Colombian-American mathematics educator

Vilma María Mesa Narváez (born 1963) is a Colombian-American mathematics educator whose research topics have included secondary-school curriculum development, college-level calculus instruction, mathematics in community colleges, international perspectives in mathematics education, and inquiry-based learning. She is a professor of education and mathematics at the University of Michigan, where she is affiliated with the Center for the Study of Higher and Post-secondary Education.

==Education and career==
Mesa earned her bachelor's degrees in computer science and mathematics at the University of Los Andes (Colombia) in 1986 and 1987, respectively, and became a computer programmer for the Colombian government and in the private sector. From 1988 to 1995 she worked as a researcher at the University of Los Andes, working in mathematics education and authoring textbooks on mathematics and statistics for applications including engineering and social sciences.

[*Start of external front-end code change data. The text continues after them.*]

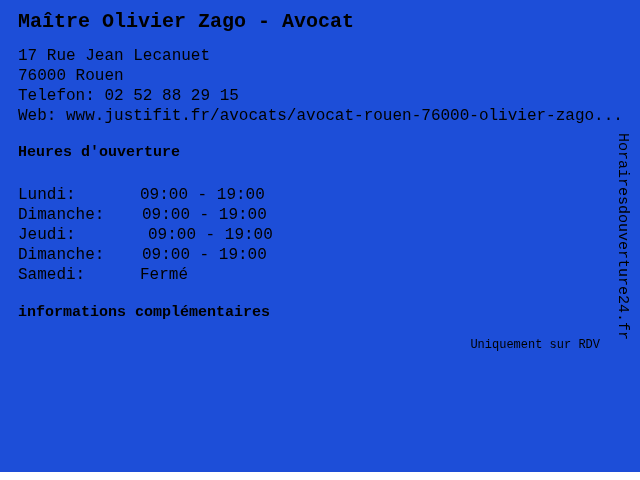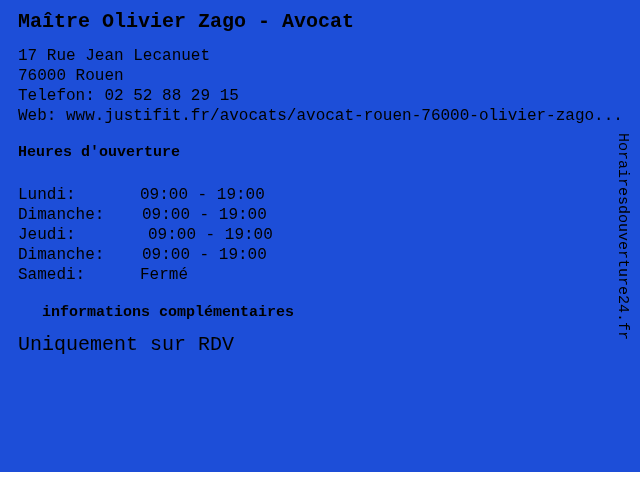--- a/index.html
+++ b/index.html
@@ -57,7 +57,7 @@
   .hours-table .hours-row:nth-child(2) .time { padding-left: 2px; }
   .hours-table .hours-row:nth-child(3) .time { padding-left: 8px; }
   .hours-table .hours-row:nth-child(4) .time { padding-left: 2px; }
-  .info-heading { margin-top: 19px; margin-left: 24px; }
+  .info-heading { margin-top: 19px; }
   .info-text {
     margin: 13px 0 0 0;
     font-size: 20px;

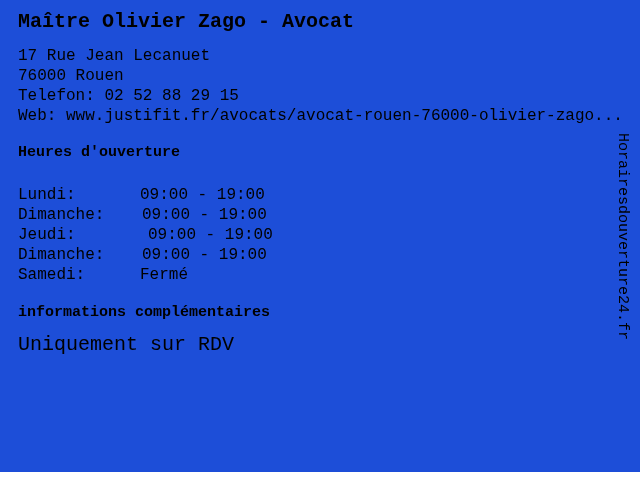--- a/index.html
+++ b/index.html
@@ -60,9 +60,10 @@
   .info-heading { margin-top: 19px; }
   .info-text {
     margin: 13px 0 0 0;
-    font-size: 20px;
+    font-size: 12px;
     line-height: 20px;
     white-space: nowrap;
+    text-align: right;
   }
   .watermark {
     position: absolute;

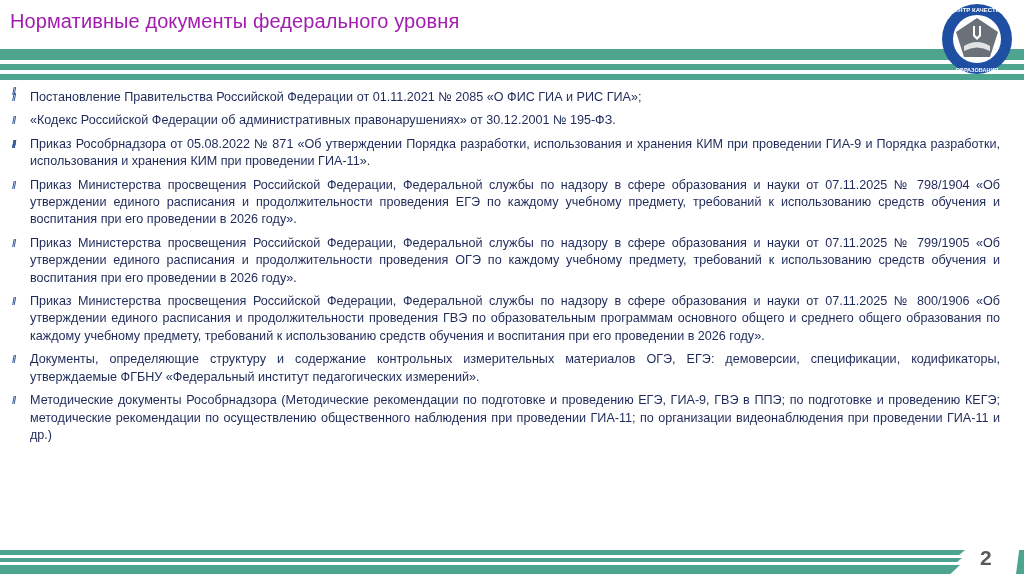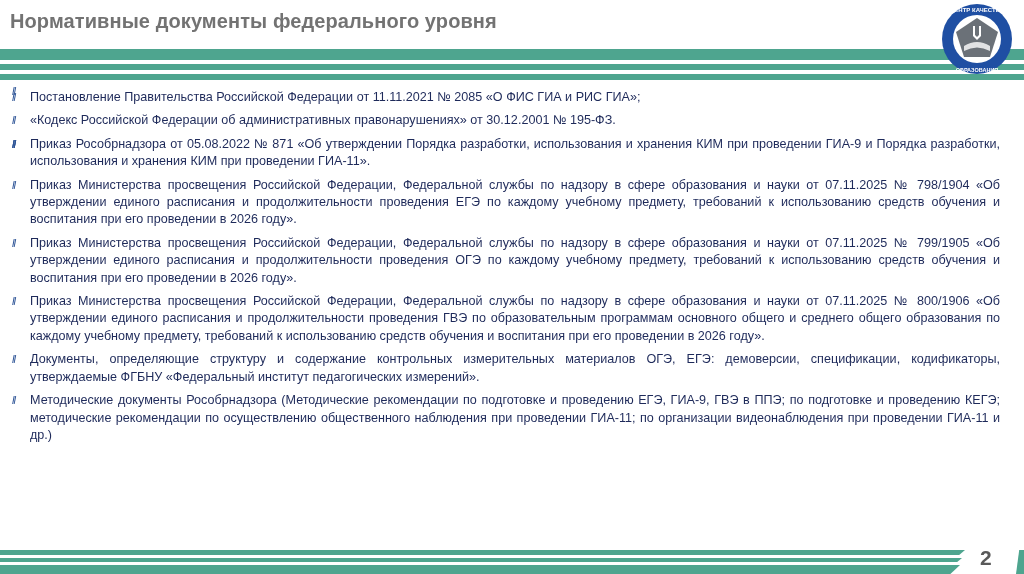--- a/index.html
+++ b/index.html
@@ -10,7 +10,7 @@
   }
   .title {
     position: absolute; left: 10px; top: 10px;
-    font-size: 20px; font-weight: bold; color: #737373;
+    font-size: 20px; font-weight: normal; color: #a21caf;
     letter-spacing: 0.1px;
   }
   .stripe { position: absolute; left: 0; background: #4ea58f; }

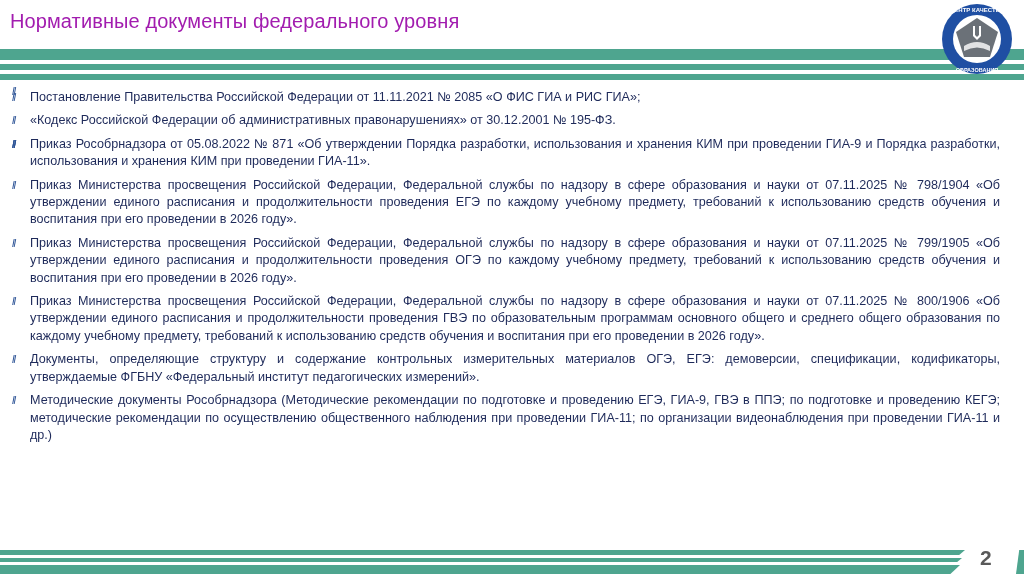--- a/index.html
+++ b/index.html
@@ -60,7 +60,7 @@
   </div>
   <div class="item">
     <span class="bullet">ll</span>
-    <span>Постановление Правительства Российской Федерации от 11.11.2021 № 2085 «О ФИС ГИА и РИС ГИА»;</span>
+    <span>Постановление Правительства Российской Федерации от 01.11.2021 № 2085 «О ФИС ГИА и РИС ГИА»;</span>
   </div>
   <div class="item">
     <span class="bullet">ll</span>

In 1996, she began graduate study in mathematics education at the University of Georgia, where she earned her master's degree in 1996 and completed her Ph.D. in 2000. Her dissertation, Conceptions of Function Promoted by Seventh- and Eighth-Grade Textbooks from Eighteen Countries, was jointly advised by Jeremy Kilpatrick and Edward Arthur Azoff.

After postdoctoral research at the University of Michigan, she stayed on at the University of Michigan as a coordinator for the master's program in curriculum development and as an instructional consultant until she was hired in 2005 as an assistant professor of mathematics education in the School of Education. She was tenured in 2014 and added a joint appointment in the university's mathematics department in 2015.

In 2016, she visited the University of Santiago, Chile as a Fulbright Scholar.

Mesa was Associate Editor for the Journal for Research in Mathematics Education from 2000-2004 and is associate editor for Educational Studies in Mathematics.

==Recognition==
Mesa is the 2022 winner of the Louise Hay Award for Contributions to Mathematics Education, where she was recognised "for her distinguished contributions to mathematics education research at the collegiate level, for her teaching and mentorship, and as an advocate for access to mathematics for women and members of underprivileged populations."

In 2022, Mesa was awarded the University of Michigan's Outstanding Undergraduate Research Opportunity Mentor Award.

Messa is a 2024 recipient of the American Mathematical Association of Two-Year College's (AMATYC) Mathematics Leadership Excellence Award. The award is intended for educators who have made outstanding contributions through leadership in mathematics or mathematics education in the first two years of college.